The toughness of steels like Cowry-X and ZDP-189 is much, much lower than CPM-M4.


----------



## pennman (Nov 4, 2018)

Barmoley said:


> I know steel is just one of many parts of a good kitchen knife, but what does the collective think of CPM M4. It seems to do really well in all sorts of cutting competitions. It is pretty tough even at high hardness levels, has relatively small grain size for an alloyed tool steel, and should be able to support thin edges. It is wear resistant and can be used at 64 HRC without being brittle. It is not stainless, but more so than 52100 and other usual carbons. Anyway, sounds like it should work....





malexthekid said:


> I think the guy from Houston Edge Works, or whatever its name, is uses it. I also think butch harner may have experience with it if my memory about steel discussions is correct



M4 is an awesome steel for her knives. I have been using it for years. All my chefs and customers who have it, love it. It has a unique “feel” when cutting. Performance outstrips ZDP-189 noticibly which is more like Elmax.


----------



## rick alen (Nov 4, 2018)

Just listening to the comments of users in this forum it seems that HAP40 is more in the category of R2 and SRS-15, which in terms of carbide content are no where near ZDP if the 36% carbide content I've heard claim is for real. I had thought M4 was closer to S110V there. Alpha supply carries CPM M4, no mention of it being out of stock:
https://www.alphaknifesupply.com/shop/cpm-m4-carbon-steel

There is a test on utube comparing a number of steels used in knives from various makers. A Spiderco in S110V was compared to one made and HT'd by Phil Wilson. Wilson's knife was said to have shown twice the wear resistance of the Spiderco version, and was the clear winner of the edge retention contest. I know these utube comparisons can be quite ridiculous, but the guy doing this one seemed truly impartial and legit. Anyway HT does seem obviously much more critical with the higher alloy PM's.

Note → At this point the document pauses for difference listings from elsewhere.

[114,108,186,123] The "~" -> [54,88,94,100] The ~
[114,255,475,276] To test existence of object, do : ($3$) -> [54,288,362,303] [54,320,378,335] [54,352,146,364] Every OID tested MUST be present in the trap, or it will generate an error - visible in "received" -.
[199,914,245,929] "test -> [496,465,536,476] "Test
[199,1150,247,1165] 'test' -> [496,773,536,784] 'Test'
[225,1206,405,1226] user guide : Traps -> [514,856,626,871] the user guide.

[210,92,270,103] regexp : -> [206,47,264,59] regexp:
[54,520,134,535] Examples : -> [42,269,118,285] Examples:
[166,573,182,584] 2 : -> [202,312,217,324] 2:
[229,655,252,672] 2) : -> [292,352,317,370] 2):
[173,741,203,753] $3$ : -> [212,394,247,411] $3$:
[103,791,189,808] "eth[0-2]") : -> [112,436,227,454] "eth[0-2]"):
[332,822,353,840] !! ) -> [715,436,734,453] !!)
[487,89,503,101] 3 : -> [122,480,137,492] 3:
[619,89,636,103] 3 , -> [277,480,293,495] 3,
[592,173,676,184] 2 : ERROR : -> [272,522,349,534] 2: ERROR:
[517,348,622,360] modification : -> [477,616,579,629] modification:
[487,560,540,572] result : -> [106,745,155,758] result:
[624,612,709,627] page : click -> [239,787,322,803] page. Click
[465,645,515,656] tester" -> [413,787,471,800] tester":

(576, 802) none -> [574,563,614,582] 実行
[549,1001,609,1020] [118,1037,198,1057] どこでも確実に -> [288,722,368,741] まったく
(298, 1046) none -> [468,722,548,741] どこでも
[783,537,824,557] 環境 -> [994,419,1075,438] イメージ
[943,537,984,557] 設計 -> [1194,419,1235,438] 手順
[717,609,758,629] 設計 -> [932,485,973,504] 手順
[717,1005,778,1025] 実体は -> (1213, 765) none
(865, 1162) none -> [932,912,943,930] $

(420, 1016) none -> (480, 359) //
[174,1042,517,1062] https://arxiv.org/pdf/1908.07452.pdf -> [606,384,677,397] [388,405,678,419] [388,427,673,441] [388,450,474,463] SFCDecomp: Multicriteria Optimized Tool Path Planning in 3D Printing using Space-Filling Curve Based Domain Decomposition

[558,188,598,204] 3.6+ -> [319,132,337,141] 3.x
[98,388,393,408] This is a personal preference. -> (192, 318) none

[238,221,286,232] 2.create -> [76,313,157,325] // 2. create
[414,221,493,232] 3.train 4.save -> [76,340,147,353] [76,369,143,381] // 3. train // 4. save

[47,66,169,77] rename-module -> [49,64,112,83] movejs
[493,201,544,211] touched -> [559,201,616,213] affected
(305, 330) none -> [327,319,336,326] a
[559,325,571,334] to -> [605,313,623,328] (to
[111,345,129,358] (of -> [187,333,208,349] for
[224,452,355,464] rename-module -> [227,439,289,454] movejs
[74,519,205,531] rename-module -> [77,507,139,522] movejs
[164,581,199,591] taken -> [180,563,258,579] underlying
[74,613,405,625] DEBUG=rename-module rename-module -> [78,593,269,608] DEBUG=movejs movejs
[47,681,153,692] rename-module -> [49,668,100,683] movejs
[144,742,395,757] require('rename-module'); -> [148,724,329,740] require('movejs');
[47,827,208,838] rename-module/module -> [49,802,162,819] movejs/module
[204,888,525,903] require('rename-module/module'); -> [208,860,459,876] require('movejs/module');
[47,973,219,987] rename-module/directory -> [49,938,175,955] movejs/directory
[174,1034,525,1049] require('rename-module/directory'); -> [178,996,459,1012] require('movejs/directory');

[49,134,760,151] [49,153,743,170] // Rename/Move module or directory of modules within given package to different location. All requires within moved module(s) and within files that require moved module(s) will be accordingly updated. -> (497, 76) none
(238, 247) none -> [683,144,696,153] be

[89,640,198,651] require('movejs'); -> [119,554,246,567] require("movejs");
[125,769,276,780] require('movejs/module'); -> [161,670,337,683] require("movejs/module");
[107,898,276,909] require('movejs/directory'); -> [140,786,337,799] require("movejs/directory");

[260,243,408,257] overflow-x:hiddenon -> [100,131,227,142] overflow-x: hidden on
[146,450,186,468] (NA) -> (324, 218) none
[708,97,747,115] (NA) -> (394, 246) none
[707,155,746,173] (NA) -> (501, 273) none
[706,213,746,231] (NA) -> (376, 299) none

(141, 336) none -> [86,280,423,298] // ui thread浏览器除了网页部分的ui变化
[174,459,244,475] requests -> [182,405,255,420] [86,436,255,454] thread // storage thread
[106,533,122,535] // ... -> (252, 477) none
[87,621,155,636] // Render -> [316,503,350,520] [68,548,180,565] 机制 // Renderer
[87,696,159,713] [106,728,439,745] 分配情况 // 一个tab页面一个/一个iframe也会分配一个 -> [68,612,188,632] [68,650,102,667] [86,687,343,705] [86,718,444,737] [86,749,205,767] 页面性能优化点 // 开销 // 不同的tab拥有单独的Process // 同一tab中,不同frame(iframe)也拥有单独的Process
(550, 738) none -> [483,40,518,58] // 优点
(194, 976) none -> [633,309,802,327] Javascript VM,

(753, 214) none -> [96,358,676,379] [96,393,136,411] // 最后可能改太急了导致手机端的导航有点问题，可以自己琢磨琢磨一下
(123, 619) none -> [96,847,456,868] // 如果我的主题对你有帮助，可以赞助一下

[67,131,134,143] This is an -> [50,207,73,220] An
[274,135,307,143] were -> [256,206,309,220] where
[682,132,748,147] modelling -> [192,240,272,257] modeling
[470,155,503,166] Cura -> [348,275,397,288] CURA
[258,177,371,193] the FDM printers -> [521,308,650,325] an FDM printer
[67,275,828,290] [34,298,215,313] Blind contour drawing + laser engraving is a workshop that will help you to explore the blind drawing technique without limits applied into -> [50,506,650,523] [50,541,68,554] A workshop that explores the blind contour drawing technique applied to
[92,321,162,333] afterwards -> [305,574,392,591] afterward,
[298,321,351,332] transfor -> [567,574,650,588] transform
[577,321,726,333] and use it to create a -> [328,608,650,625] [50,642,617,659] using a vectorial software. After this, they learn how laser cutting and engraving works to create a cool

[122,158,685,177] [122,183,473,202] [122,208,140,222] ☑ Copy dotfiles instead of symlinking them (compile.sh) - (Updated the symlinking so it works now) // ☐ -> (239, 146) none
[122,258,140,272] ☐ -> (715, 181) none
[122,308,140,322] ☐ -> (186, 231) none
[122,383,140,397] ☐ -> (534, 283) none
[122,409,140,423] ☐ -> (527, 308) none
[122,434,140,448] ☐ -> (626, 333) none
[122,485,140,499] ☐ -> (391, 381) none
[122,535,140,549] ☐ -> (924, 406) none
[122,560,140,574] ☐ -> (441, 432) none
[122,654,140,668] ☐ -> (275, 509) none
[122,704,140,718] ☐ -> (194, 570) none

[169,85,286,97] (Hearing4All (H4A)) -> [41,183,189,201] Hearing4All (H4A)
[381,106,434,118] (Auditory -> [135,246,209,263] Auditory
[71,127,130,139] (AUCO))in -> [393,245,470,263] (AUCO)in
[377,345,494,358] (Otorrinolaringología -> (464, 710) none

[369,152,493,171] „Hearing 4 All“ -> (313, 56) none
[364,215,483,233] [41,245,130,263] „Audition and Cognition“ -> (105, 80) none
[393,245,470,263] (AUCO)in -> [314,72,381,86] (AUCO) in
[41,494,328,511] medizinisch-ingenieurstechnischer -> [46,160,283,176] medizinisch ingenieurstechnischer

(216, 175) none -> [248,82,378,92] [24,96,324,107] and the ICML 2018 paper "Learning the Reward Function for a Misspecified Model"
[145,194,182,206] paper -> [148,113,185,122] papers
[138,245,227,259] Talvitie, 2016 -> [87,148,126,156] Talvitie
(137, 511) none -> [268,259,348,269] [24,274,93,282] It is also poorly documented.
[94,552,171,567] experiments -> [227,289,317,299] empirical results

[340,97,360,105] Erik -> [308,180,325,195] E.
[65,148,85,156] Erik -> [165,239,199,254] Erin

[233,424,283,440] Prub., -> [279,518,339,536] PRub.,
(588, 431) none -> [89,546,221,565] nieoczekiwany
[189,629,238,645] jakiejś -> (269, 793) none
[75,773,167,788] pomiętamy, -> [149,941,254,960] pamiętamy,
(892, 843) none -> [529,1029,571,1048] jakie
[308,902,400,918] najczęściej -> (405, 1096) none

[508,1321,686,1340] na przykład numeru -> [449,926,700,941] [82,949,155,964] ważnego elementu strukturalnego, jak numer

Phil takes his S110V knives to a .010"/.25mm edge, says they should have a minimum 30def inclusive edge, though I suppose this could be a micro-bevel. I know R2 needs a good microbevel if you're going to hit the board with it, less so for SRS-15 (which I absolutely love) it seems to me, I'd guess M4 is pretty good here though probably still not supporting too steep an edge.


----------



## Barmoley (Nov 4, 2018)

CPM M4 is supposed to be much tougher than any of the aforementioned steels. It is used in competition choppers in blade sports. Of course geometry there is totally different than a chef knife would have, but that's an indication of what the steel can do, since these guys can use any steel they want. Lately they've been switching to 4v but m4 is still used a lot.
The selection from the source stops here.